In the 1980s, Mario R. Capecchi and Oliver Smithies worked on the homologous recombination of DNA as a “gene targeting” tool; in other words, as an instrument for the inactivation or modification of specific genes. Working with Martin J. Evans, they developed a process for the modification of the mouse genome by modifying the DNA of mouse embryonic stem cells in culture and injecting these modified stem cells into mouse embryos. Genetically modified mice generated using this method make useful laboratory models to study human diseases. This tool is now commonly used in medical research. The three researchers were awarded the 2007 Nobel Prize in Medicine for their work.〔(The Nobel Prize in Physiology or Medicine 2007 )〕
Modifying genomes using only homologous recombination remained a long and random process, until additional developments were made that could increase the rate of homologous recombination in somatic cell types. These developments include two mechanistically distinct methods of triggering the cells inherent DNA repair mechanisms which are required to insert a foreign gene sequence into a live cell. The first method is by site directed endonucleases (restriction enzymes), which include specific technologies such as zinc finger nucleases (ZFNs) and meganucleases. Site directed endonucleases achieve gene modification through causing double stranded DNA (dsDNA) breaks which triggers the cells natural DNA repair mechanism, predominantly non homologous end joining (NHEJ) as well as a low frequency of homologous recombination (HR). The second method is recombinant adeno-associated virus (rAAV) mediated genome engineering which induces high frequencies of homologous recombination alone, thus forgoing the need to perform dsDNA breaks.

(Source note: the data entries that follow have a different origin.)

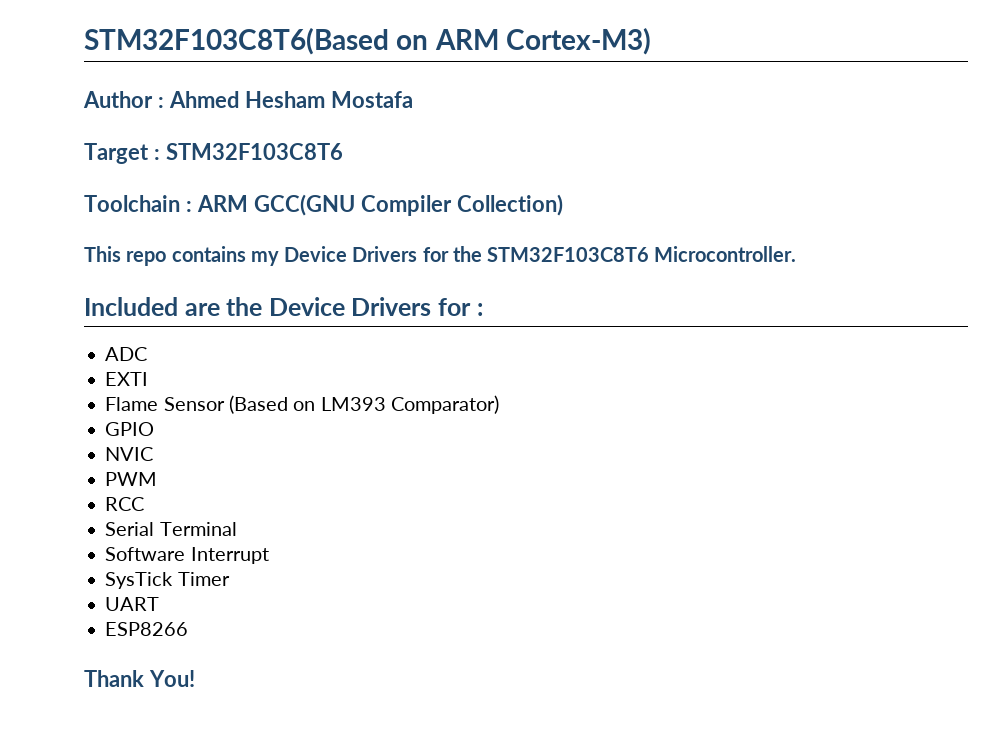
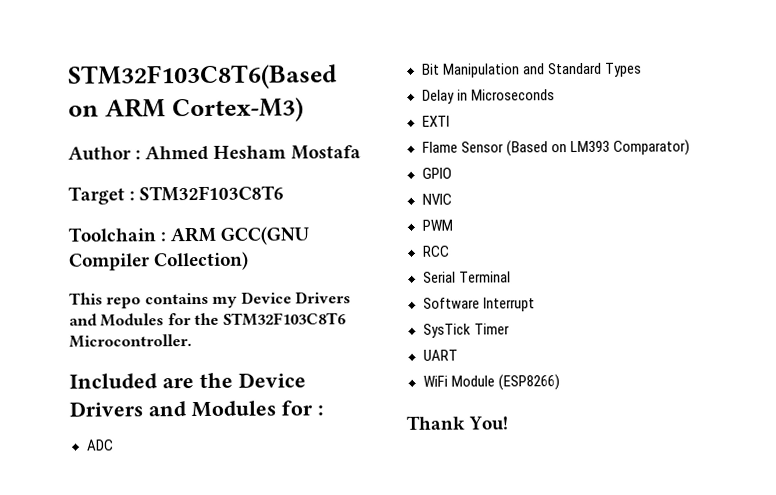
- This repo contains my Device Drivers for the STM32F103C8T6 Microcontroller.
+ This repo contains my Device Drivers and Modules for the STM32F103C8T6 Microcontroller.
- Included are the Device Drivers for :
+ Included are the Device Drivers and Modules for :
+ Bit Manipulation and Standard Types
+ Delay in Microseconds
- ESP8266
+ WiFi Module (ESP8266)

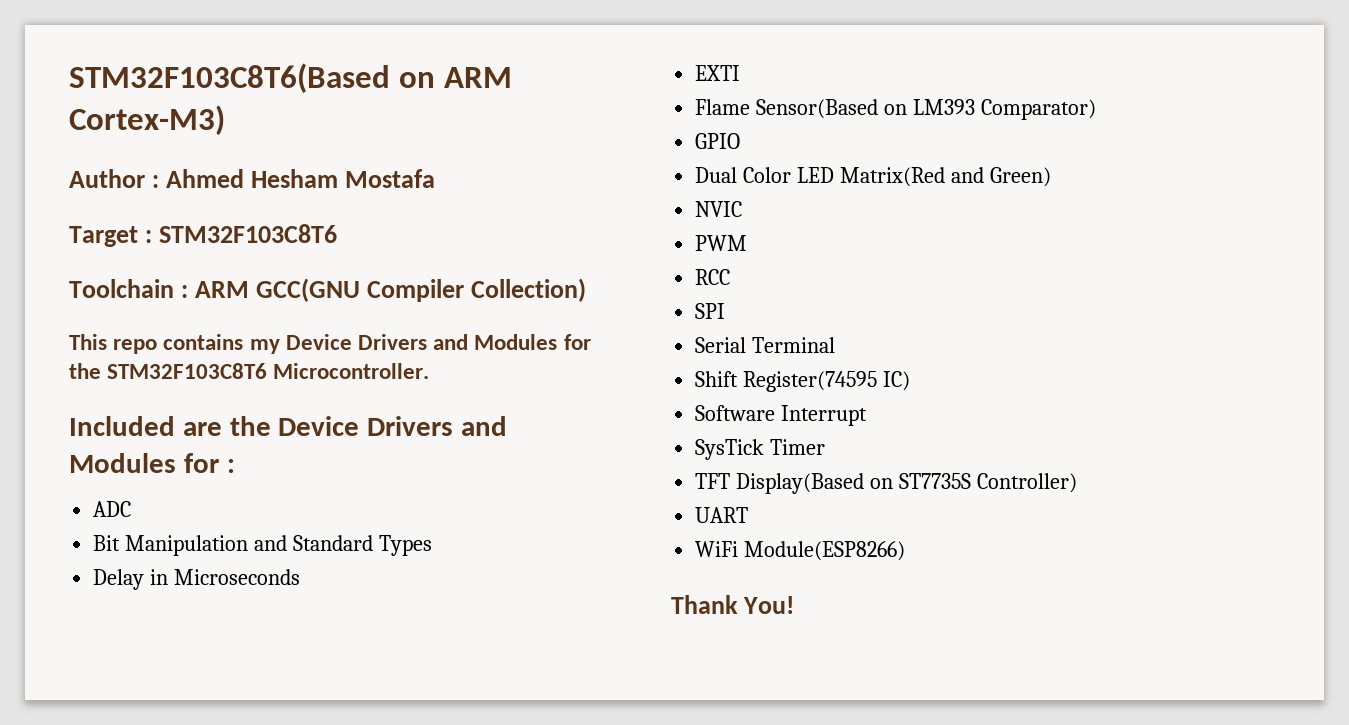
- Flame Sensor (Based on LM393 Comparator)
+ Flame Sensor(Based on LM393 Comparator)
+ Dual Color LED Matrix(Red and Green)
+ SPI
+ Shift Register(74595 IC)
+ TFT Display(Based on ST7735S Controller)
- WiFi Module (ESP8266)
+ WiFi Module(ESP8266)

Methods in genome engineering:
* Insertion involves introducing a gene into a chromosome to obtain a new function (for example to obtain a better drought-resistant plant) or to compensate for a defective gene, particularly by making it possible to manufacture a functional protein if the protein produced by the patient is defective (such as factor VIII in hemophilia A).
* Inactivation, or “knock-out”, is today mainly used in fundamental research to shed light on the function of a gene by observing the anomalies that occur as a result of its inactivation. It can also have other applications, for example to remove a persistent viral sequence from infected cells, or in agriculture to eliminate the irritant or allergenic properties of a plant.
* Correction aims to remove and replace a defective gene sequence with a functional sequence. This correction can be performed on a very short sequence, sometimes just a few nucleotides, such as in the case of drepanocytosis (sickle cell anemia). In plants, this manipulation can also help improve the properties of a species without the addition of foreign DNA.